A NATO cyberdefense center is to be housed in this former military barracks in Tallinn, Estonia.
(Foreign Ministry of Estonia)

PARIS: Nearly a year after Estonia weathered an onslaught of cyberattacks, its name has become a rallying cry for countries pressing to streangthen global cooperation between governments and private Internet service providers to combat computer crime. But some privacy advocates and computer experts remain wary of such efforts.

On Tuesday, the Council of Europe plans to introduce guidelines to aid computer crime investigators, building on a cybercrime treaty that has been signed by 43 nations, including the United States.

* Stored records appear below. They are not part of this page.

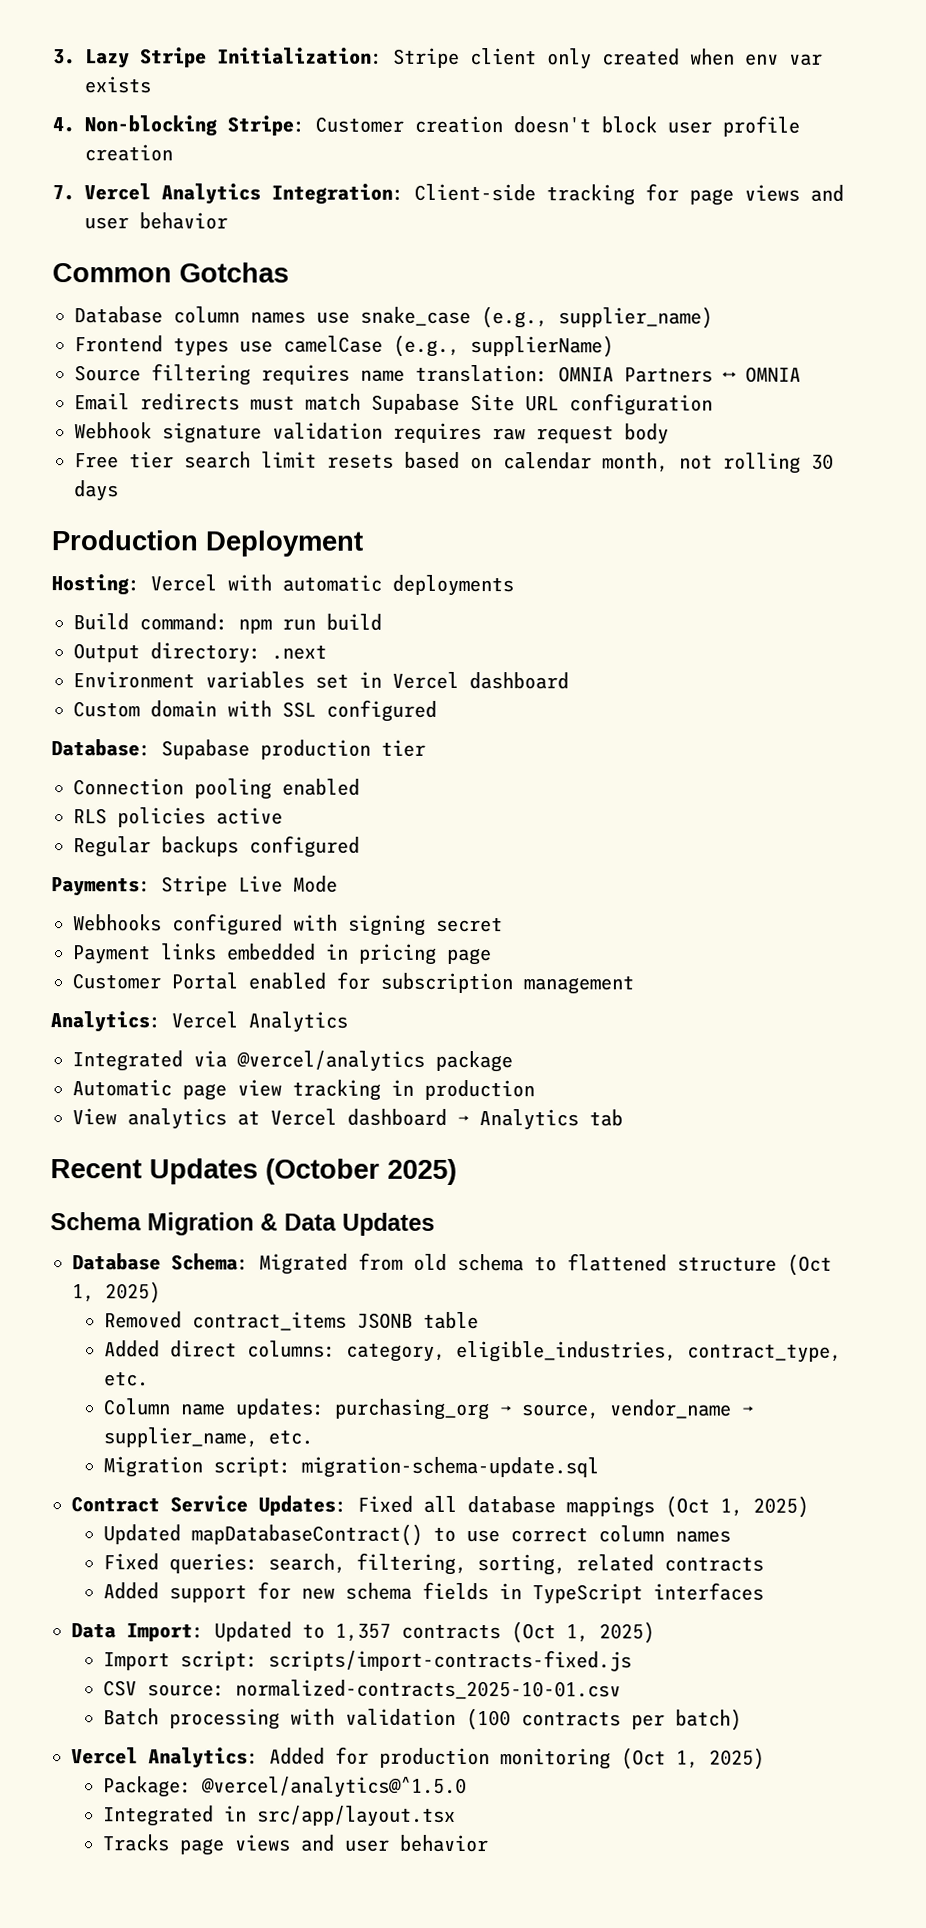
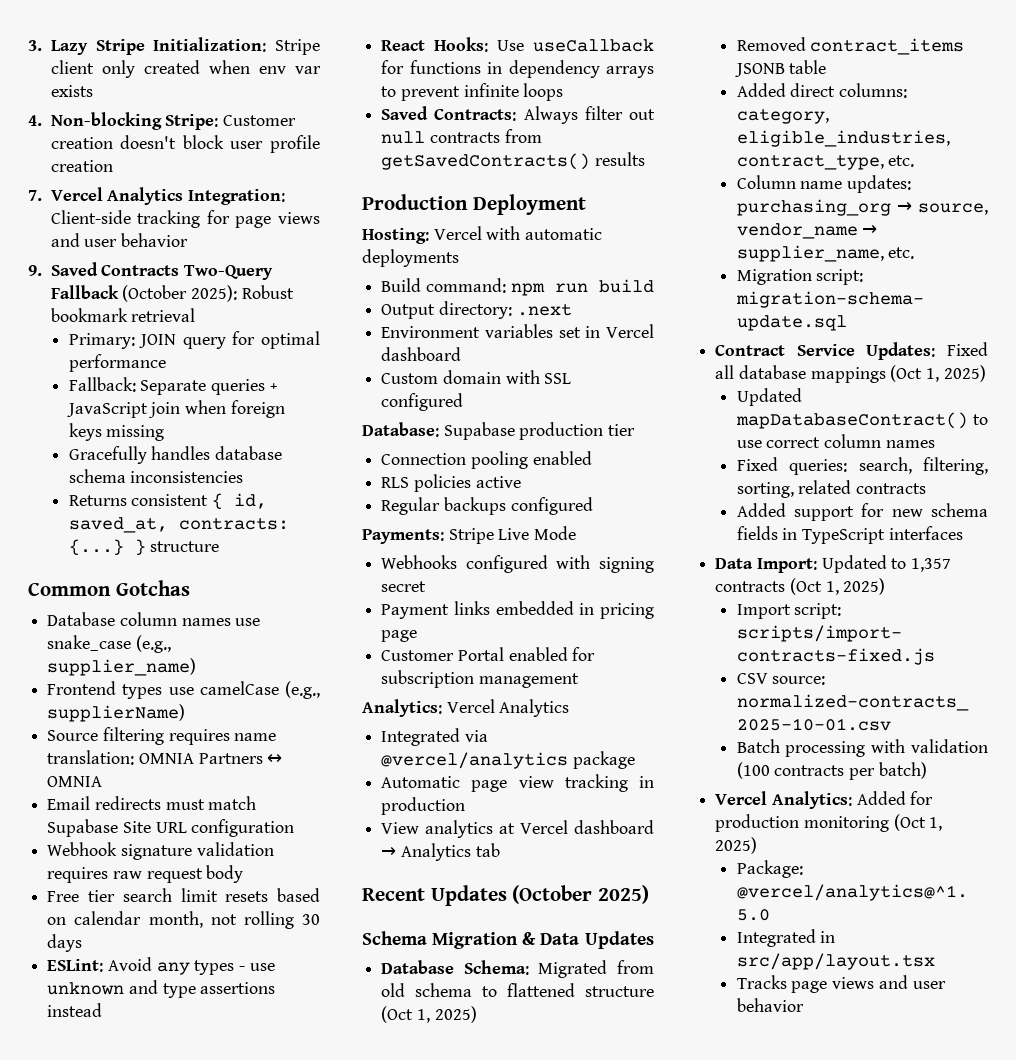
+ 9. Saved Contracts Two-Query Fallback (October 2025): Robust bookmark retrieval
+ Primary: JOIN query for optimal performance
+ Fallback: Separate queries + JavaScript join when foreign keys missing
+ Gracefully handles database schema inconsistencies
+ Returns consistent { id, saved_at, contracts: {...} } structure
+ ESLint: Avoid any types - use unknown and type assertions instead
+ React Hooks: Use useCallback for functions in dependency arrays to prevent infinite loops
+ Saved Contracts: Always filter out null contracts from getSavedContracts() results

A controversial proposal would require service providers to give the authorities a list of the types of information that they could offer.

On Wednesday, NATO will present a strategy for countering computer attacks at a meeting for heads of state in Bucharest, with a proposal to create a central cyberdefense authority.

“The attacks on Estonia – directed at services on which Estonian citizens rely – could happen anywhere,” said James Appathurai, a NATO spokesman. “The only way to defend against them is through multinational, multilateral cooperation.”

That kind of military talk concerns privacy advocates and computer experts, who fear that private companies will be pressed into service to police users as part of these strategies.

“One of the great consequences of all of this is that an agenda is created for a society that is under surveillance,” said Peter Sommers, a senior research fellow at the London School of Economics and author of “The Hacker’s Handbook,” written under the pseudonym Hugo Cornwall. “And in the panic, we lose the quality of control.”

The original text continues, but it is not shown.